**EXERCISE**
Begin with the first line of the entries below and reproduce each line exactly, ending with the line that holds "- ADD: Vector addition".

┄┄┄┄┄┄┄┄┄┄┄┄┄┄┄┄┄┄┄┄

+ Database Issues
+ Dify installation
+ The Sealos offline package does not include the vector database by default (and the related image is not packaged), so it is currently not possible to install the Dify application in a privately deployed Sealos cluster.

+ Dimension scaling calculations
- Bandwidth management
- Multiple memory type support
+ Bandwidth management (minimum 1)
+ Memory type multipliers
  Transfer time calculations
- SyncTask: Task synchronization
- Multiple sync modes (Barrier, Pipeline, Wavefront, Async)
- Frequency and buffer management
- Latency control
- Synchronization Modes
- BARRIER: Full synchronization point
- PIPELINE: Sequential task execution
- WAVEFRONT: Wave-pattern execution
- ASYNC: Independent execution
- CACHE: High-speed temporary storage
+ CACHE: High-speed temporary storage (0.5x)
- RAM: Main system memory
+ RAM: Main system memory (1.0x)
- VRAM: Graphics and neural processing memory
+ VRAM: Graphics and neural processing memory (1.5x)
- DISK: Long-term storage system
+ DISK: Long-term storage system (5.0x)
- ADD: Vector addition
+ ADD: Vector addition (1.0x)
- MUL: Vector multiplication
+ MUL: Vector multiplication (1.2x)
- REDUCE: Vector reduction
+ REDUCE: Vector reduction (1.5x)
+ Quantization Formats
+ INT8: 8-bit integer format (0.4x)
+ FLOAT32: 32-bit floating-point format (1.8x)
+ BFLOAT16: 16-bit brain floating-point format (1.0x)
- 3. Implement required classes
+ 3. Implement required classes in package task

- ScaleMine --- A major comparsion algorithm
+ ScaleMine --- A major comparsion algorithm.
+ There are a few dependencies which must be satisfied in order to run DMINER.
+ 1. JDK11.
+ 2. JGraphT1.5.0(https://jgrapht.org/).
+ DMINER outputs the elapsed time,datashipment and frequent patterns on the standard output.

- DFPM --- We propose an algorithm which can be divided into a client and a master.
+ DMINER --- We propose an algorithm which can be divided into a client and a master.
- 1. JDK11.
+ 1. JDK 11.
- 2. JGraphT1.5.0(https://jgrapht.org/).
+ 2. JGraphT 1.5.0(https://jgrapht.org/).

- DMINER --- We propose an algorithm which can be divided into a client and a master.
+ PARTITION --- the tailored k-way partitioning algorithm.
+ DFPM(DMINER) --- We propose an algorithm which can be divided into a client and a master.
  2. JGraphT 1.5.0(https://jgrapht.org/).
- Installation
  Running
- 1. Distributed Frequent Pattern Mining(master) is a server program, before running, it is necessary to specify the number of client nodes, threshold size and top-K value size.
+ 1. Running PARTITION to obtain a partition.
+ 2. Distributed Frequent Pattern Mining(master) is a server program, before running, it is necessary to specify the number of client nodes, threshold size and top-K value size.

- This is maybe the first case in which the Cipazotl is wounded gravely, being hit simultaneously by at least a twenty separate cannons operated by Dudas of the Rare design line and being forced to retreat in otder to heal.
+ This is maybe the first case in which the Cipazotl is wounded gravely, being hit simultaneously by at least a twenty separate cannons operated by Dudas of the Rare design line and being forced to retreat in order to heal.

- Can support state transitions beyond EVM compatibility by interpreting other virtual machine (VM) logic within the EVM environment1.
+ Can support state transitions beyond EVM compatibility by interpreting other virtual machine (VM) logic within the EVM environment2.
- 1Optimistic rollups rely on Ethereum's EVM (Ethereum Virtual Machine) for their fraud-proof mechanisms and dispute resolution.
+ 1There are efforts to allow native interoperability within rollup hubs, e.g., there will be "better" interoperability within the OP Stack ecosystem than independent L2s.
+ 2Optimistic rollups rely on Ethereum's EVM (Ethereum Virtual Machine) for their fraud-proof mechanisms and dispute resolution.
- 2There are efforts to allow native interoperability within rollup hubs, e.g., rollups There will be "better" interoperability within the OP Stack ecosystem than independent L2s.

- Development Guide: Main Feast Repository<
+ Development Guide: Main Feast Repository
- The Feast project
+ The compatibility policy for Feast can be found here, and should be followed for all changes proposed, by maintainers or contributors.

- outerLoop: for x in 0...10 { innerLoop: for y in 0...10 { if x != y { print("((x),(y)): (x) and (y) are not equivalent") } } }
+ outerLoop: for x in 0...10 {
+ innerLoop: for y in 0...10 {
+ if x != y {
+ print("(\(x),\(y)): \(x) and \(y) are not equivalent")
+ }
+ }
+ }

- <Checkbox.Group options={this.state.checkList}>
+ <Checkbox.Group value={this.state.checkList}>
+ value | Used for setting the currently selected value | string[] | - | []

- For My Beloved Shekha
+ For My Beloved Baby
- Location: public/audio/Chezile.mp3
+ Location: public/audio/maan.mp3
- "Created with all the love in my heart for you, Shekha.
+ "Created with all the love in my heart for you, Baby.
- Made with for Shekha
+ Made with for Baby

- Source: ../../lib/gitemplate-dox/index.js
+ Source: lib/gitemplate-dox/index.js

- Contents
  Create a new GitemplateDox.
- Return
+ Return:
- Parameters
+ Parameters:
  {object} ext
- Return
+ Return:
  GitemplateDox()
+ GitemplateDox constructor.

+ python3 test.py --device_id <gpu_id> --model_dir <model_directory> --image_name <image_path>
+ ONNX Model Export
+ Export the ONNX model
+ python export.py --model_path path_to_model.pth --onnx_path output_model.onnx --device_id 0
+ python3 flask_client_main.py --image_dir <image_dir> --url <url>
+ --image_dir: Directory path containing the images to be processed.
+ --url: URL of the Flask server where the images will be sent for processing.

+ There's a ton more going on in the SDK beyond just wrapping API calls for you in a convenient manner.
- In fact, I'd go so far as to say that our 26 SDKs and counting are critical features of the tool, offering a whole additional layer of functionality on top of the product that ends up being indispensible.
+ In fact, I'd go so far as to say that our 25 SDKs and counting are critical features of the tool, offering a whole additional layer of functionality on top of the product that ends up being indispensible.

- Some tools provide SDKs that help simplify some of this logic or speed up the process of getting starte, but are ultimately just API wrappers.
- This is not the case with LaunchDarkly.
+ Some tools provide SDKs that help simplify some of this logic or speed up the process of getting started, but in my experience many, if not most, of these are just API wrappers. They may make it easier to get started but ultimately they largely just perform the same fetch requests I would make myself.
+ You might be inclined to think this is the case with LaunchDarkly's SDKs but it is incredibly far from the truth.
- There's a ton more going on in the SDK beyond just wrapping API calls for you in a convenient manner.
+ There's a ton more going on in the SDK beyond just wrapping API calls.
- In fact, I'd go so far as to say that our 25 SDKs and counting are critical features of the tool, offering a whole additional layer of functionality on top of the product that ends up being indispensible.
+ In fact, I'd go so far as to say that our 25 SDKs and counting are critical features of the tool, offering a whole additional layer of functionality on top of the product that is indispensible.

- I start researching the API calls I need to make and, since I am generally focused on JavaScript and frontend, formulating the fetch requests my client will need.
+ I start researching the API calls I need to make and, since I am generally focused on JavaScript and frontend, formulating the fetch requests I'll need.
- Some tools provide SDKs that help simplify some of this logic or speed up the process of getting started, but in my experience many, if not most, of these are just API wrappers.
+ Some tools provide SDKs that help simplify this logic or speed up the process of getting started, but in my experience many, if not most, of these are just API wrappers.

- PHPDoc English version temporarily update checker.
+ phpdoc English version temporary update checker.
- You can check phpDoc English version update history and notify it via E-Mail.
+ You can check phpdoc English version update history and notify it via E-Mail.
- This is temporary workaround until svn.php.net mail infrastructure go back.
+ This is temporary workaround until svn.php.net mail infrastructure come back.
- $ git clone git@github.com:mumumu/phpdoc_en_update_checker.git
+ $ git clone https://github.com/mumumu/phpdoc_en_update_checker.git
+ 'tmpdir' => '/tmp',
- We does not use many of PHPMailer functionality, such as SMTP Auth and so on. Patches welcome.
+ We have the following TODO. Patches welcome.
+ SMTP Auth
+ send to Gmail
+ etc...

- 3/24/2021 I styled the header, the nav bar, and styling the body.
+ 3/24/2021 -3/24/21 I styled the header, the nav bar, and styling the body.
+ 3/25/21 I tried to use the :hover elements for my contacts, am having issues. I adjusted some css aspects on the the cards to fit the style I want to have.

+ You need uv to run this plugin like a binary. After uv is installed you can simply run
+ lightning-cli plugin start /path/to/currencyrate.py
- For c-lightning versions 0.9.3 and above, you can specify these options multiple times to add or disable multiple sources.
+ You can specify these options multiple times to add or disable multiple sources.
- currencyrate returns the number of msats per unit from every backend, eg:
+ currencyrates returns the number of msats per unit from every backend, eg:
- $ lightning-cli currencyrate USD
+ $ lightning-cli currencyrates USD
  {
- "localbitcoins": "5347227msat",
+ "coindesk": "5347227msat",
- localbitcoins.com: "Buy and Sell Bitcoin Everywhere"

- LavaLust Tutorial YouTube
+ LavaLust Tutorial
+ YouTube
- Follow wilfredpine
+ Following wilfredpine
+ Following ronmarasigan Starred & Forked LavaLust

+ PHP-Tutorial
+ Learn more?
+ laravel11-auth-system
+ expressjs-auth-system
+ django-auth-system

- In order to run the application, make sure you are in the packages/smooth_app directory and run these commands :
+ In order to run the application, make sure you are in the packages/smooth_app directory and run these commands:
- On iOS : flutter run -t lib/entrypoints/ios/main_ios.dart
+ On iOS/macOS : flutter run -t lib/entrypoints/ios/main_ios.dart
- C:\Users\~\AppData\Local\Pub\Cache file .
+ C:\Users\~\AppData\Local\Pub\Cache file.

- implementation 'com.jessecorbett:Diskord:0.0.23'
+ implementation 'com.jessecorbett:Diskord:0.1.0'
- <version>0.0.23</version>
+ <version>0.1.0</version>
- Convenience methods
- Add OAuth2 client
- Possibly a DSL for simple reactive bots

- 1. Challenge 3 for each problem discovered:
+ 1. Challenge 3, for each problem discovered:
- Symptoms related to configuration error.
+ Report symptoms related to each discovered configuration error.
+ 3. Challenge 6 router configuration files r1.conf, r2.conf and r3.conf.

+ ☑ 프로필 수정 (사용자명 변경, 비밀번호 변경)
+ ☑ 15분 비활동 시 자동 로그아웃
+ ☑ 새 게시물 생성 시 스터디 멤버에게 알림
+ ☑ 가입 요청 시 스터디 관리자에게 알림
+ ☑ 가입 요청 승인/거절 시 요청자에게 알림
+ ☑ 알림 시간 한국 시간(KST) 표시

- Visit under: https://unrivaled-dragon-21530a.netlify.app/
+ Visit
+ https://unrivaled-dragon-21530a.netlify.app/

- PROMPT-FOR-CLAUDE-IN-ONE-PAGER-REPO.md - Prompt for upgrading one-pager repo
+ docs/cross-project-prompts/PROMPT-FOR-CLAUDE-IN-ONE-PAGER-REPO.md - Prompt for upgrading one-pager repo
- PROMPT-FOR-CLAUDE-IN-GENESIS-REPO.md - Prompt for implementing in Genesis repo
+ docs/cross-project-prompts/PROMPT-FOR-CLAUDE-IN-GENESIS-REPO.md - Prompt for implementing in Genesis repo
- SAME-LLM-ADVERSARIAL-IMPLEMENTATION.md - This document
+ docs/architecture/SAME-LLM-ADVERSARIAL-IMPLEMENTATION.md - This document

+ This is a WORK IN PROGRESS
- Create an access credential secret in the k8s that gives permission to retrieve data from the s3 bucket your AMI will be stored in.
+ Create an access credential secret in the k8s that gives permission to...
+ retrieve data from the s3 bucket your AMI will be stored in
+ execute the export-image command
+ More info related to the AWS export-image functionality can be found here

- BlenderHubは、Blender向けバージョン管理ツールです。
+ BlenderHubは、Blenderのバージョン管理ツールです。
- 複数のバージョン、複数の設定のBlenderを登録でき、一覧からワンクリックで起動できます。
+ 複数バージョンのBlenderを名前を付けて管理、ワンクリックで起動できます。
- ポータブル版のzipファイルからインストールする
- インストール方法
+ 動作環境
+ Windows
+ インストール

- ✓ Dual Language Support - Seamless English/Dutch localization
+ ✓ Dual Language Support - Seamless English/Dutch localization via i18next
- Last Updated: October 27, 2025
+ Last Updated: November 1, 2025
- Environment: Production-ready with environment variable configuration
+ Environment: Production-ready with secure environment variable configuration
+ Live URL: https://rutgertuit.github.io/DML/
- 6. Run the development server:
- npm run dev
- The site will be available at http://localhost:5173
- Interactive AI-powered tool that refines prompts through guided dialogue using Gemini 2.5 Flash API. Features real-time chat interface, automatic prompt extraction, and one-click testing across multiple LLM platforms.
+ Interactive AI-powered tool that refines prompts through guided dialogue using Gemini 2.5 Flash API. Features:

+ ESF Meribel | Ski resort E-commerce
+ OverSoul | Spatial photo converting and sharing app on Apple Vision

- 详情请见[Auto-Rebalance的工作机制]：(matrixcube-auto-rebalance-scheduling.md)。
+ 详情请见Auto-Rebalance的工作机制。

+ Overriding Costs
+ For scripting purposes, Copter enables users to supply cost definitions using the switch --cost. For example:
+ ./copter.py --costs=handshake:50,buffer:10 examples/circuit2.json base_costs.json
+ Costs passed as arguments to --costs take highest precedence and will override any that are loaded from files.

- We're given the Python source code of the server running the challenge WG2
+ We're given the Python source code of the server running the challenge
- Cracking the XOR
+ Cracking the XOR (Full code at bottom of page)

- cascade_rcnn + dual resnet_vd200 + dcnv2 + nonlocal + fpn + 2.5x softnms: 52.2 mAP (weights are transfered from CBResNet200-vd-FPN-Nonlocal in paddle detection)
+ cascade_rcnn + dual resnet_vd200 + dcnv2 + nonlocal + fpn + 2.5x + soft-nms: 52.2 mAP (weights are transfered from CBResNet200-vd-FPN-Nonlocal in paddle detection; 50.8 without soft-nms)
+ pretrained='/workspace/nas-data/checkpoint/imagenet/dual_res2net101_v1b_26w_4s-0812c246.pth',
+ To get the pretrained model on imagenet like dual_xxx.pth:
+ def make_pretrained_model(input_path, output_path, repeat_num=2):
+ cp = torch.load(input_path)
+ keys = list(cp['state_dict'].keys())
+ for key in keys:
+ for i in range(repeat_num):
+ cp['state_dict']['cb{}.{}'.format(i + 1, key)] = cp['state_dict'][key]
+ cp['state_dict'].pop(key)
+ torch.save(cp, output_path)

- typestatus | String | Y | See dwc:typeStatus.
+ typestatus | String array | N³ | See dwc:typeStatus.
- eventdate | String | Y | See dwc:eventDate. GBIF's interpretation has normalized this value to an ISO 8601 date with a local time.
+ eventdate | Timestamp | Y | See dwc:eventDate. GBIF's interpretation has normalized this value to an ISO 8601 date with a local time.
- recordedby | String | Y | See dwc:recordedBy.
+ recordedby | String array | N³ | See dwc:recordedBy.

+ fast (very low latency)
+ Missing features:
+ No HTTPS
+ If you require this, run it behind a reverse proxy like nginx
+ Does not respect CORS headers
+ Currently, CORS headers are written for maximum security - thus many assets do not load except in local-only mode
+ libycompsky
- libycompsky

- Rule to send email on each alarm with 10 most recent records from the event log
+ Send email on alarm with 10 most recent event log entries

┄┄┄┄┄┄┄┄┄┄┄┄┄┄┄┄┄┄┄┄

**SOLVED PROBLEM**
+ Database Issues
+ Dify installation
+ The Sealos offline package does not include the vector database by default (and the related image is not packaged), so it is currently not possible to install the Dify application in a privately deployed Sealos cluster.

+ Dimension scaling calculations
- Bandwidth management
- Multiple memory type support
+ Bandwidth management (minimum 1)
+ Memory type multipliers
  Transfer time calculations
- SyncTask: Task synchronization
- Multiple sync modes (Barrier, Pipeline, Wavefront, Async)
- Frequency and buffer management
- Latency control
- Synchronization Modes
- BARRIER: Full synchronization point
- PIPELINE: Sequential task execution
- WAVEFRONT: Wave-pattern execution
- ASYNC: Independent execution
- CACHE: High-speed temporary storage
+ CACHE: High-speed temporary storage (0.5x)
- RAM: Main system memory
+ RAM: Main system memory (1.0x)
- VRAM: Graphics and neural processing memory
+ VRAM: Graphics and neural processing memory (1.5x)
- DISK: Long-term storage system
+ DISK: Long-term storage system (5.0x)
- ADD: Vector addition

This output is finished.